# Task directions:
Counting only lines that contain the string "configuring", how many are there in the data? Say the number alone.
BEGIN Data for review
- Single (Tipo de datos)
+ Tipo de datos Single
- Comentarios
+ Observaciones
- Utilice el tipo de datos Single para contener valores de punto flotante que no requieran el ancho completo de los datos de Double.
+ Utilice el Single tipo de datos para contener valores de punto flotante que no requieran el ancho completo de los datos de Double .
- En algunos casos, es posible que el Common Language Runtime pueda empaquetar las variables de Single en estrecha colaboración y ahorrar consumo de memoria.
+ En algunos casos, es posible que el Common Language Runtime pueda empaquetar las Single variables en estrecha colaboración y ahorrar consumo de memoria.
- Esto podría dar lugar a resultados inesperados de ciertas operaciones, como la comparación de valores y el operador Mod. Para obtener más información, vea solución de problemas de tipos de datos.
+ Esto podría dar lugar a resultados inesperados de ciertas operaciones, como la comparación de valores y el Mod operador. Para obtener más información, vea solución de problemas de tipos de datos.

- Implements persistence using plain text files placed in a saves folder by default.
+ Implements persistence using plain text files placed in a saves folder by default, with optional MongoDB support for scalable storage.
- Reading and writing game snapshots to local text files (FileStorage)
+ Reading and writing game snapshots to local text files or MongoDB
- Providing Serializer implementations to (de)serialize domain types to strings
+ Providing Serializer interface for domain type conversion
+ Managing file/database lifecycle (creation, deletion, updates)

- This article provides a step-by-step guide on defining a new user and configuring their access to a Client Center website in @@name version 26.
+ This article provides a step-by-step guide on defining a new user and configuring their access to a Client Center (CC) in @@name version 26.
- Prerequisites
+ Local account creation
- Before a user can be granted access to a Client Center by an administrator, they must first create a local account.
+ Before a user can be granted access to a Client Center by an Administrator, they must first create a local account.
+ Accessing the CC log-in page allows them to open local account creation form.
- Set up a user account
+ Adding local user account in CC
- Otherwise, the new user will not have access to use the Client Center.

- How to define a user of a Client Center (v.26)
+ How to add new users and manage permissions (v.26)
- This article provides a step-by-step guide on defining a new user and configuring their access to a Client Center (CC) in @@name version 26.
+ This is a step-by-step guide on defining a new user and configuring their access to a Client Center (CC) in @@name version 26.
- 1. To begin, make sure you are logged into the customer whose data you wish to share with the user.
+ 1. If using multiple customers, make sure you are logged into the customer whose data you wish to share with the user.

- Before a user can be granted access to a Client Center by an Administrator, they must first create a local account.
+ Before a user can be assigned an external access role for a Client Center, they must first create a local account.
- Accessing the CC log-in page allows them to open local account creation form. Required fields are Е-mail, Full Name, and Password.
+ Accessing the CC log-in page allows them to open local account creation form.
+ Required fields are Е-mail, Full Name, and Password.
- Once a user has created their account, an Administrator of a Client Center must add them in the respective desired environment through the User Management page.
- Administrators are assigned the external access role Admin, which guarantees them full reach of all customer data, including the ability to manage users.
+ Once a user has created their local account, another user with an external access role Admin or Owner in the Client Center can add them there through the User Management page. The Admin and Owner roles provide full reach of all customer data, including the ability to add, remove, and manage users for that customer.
END Data for review
# Answer for the task:
4